WORK INSTRUCTIONS —
Scan the listing below. Return every line containing the string "absolute".
*** Opening THE DATA ***
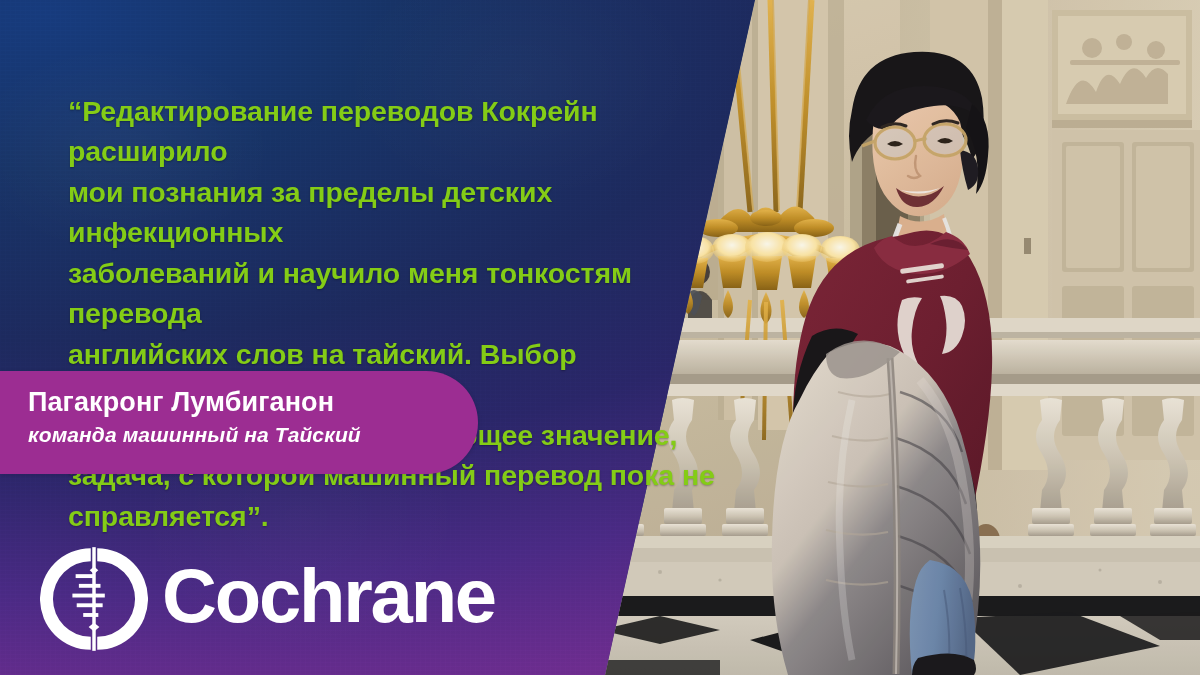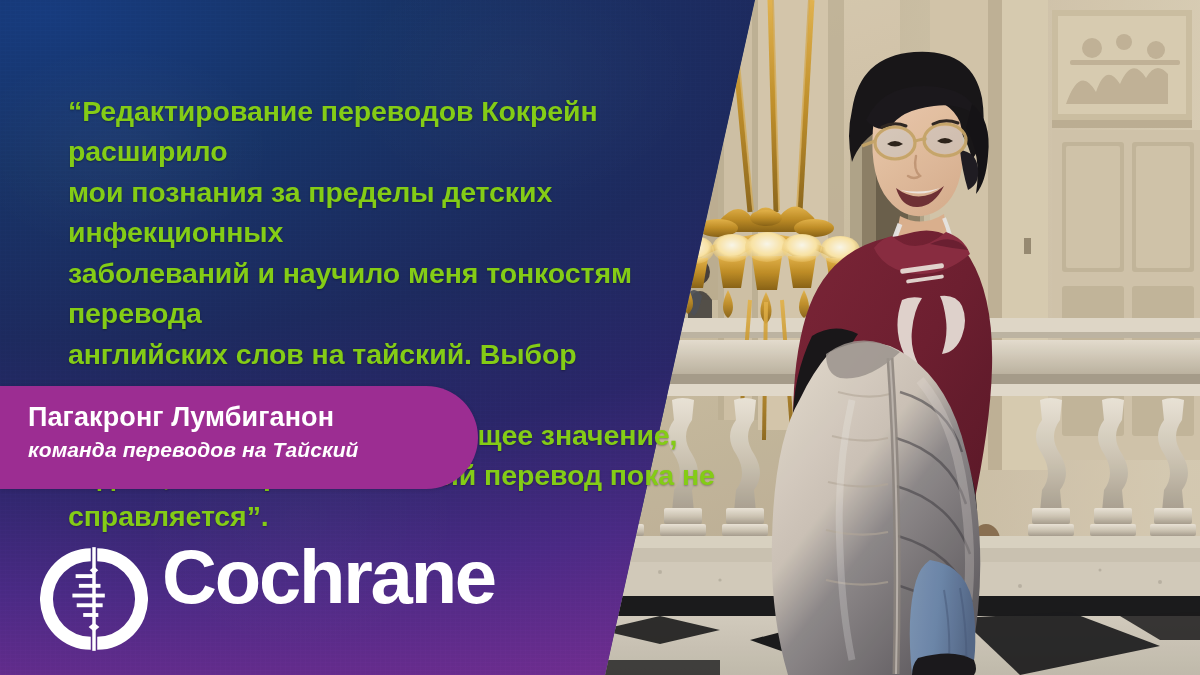--- a/index.html
+++ b/index.html
@@ -60,21 +60,21 @@
     font-weight:700;
     line-height:40.5px;
     letter-spacing:-.1px;
     text-shadow:0 1px 2px rgba(0,0,0,.30);
     white-space:pre-line;
   }
 
   
   #name-badge{
     position:absolute;
-    left:0; top:386px;
+    left:0; top:371px;
     width:478px; height:103px;
     background:#9c2d92;
     border-top-right-radius:52px;
     border-bottom-right-radius:52px;
     box-shadow:0 1px 4px rgba(0,0,0,.15);
   }
   #badge-name{
     position:absolute;left:28px;top:16px;
     color:#ffffff;
     font-size:27px;
@@ -89,21 +89,21 @@
     font-weight:700;
     font-style:italic;
     letter-spacing:.1px;
     white-space:nowrap;
   }
 
   
   #logo{
     position:absolute;
     left:40px; top:545px;
-    display:flex;gap:14px;
+    display:flex;align-items:center;gap:14px;
   }
   #logo-mark{width:108px;height:108px;display:block;}
   #logo-word{
     color:#ffffff;
     font-size:76px;
     font-weight:700;
     letter-spacing:-2.2px;
     line-height:1;
     margin-top:-6px;
   }
@@ -472,21 +472,21 @@
   <blockquote id="quote">“Редактирование переводов Кокрейн расширило
 мои познания за пределы детских инфекционных
 заболеваний и научило меня тонкостям перевода
 английских слов на тайский. Выбор правильного
 тайского слова имеет решающее значение,
 задача, с которой машинный перевод пока не
 справляется”.</blockquote>
 
   <div id="name-badge">
     <div id="badge-name">Пагакронг Лумбиганон</div>
-    <div id="badge-role">команда переводов на Тайский</div>
+    <div id="badge-role">команда машинный на Тайский</div>
   </div>
 
   <div id="logo">
     <svg id="logo-mark" viewBox="0 0 100 100">
 
       <path fill="#ffffff" d="
         M47 3
         A47 47 0 1 0 47 97
         L47 85
         A35 35 0 1 1 47 15

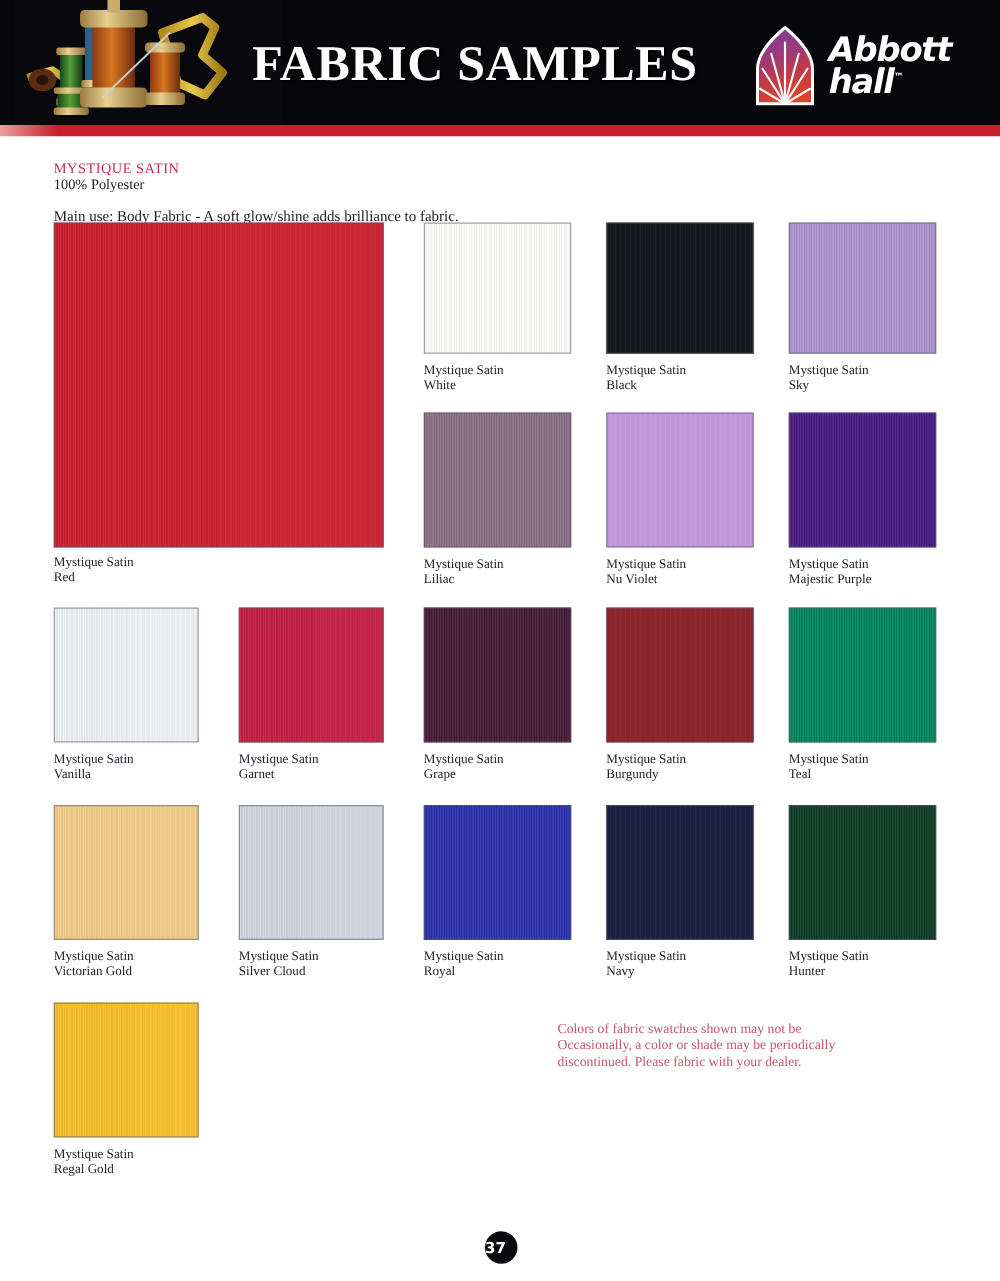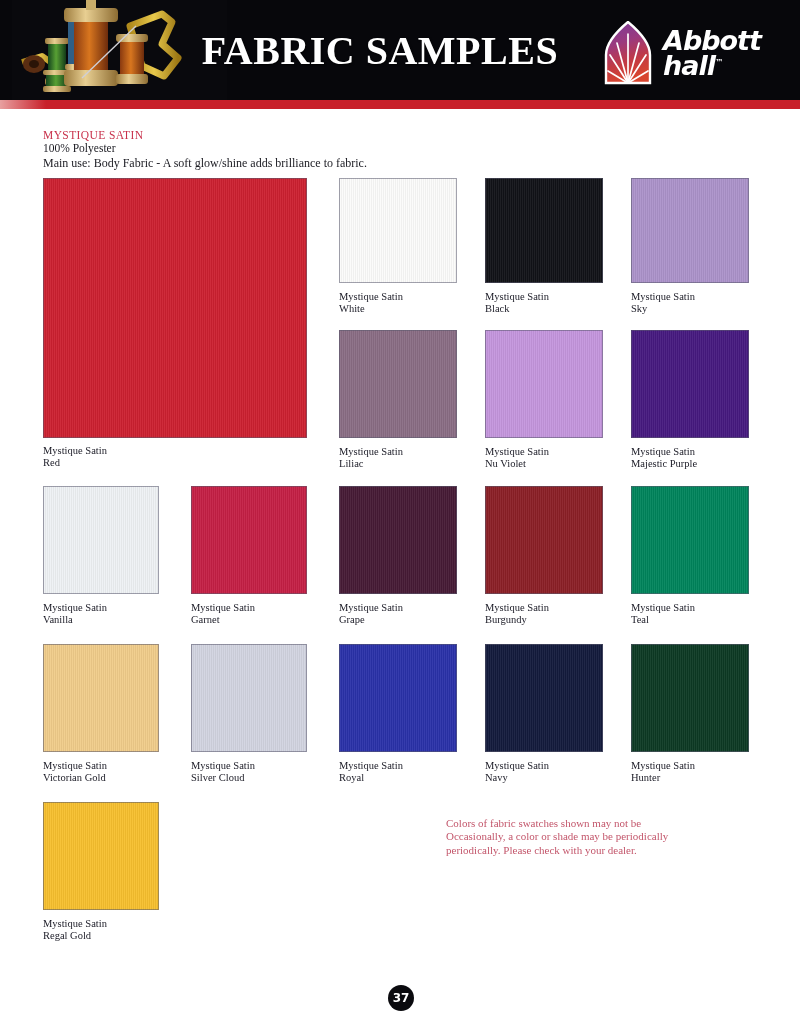--- a/index.html
+++ b/index.html
@@ -58,21 +58,21 @@
     background:linear-gradient(to right,#e8a0a0 0px,#c8202a 46px,#c8202a 800px);
   }
 
   
   .intro{position:absolute;left:43px;top:129px;width:500px;}
   .intro .cat{
     color:#c8304a;font-size:11.5px;letter-spacing:.4px;
     font-family:"Liberation Serif", serif;
   }
   .intro .comp{color:#1b1b22;font-size:11.5px;margin-top:1px;}
-  .intro .use{color:#1b1b22;font-size:12px;margin-top:2px;}
+  .intro .use{color:#1b1b22;font-size:12px;margin-top:12px;}
 
   
   .grid{position:absolute;left:43px;top:178px;width:714px;}
 
   .cell{position:absolute;}
   .sw{
     position:absolute;left:0;top:0;
     border:1px solid rgba(90,90,110,.55);
     box-sizing:border-box;
     background-image:
@@ -100,21 +100,21 @@
     font-family:"Liberation Serif", serif;
   }
   .disclaimer div{white-space:nowrap;}
 
   
   .pagenum{
     position:absolute;left:388px;top:985px;
     width:26px;height:26px;border-radius:50%;
     background:#0a0a0e;
     color:#fff;
-    display:flex;align-items:center;justify-content:center;
+    display:flex;align-items:center;justify-content:flex-start;
     font-family:"DejaVu Sans", sans-serif;
     font-weight:bold;font-size:12px;
   }
 </style>
 </head>
 <body>
 
 <div class="header">
 
   <div class="spools">
@@ -351,18 +351,18 @@
     <div class="lbl" style="top:116px;">
       <span>Mystique Satin</span><br>
       <span>Regal Gold</span>
     </div>
   </div>
 </div>
 
 <div class="disclaimer" style="color: rgb(195, 86, 107);">
   <div>Colors of fabric swatches shown may not be</div>
   <div>Occasionally, a color or shade may be periodically</div>
-  <div>periodically. Please check with your dealer.</div>
+  <div>discontinued. Please fabric with your dealer.</div>
 </div>
 
 <div class="pagenum">
   <span>37</span>
 </div>
 
 </body></html>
*** Closing THE DATA ***
ANSWER TO THIS EXERCISE —
     position:absolute;
     position:absolute;left:28px;top:16px;
     position:absolute;
   .intro{position:absolute;left:43px;top:129px;width:500px;}
   .grid{position:absolute;left:43px;top:178px;width:714px;}
   .cell{position:absolute;}
     position:absolute;left:0;top:0;
     position:absolute;left:388px;top:985px;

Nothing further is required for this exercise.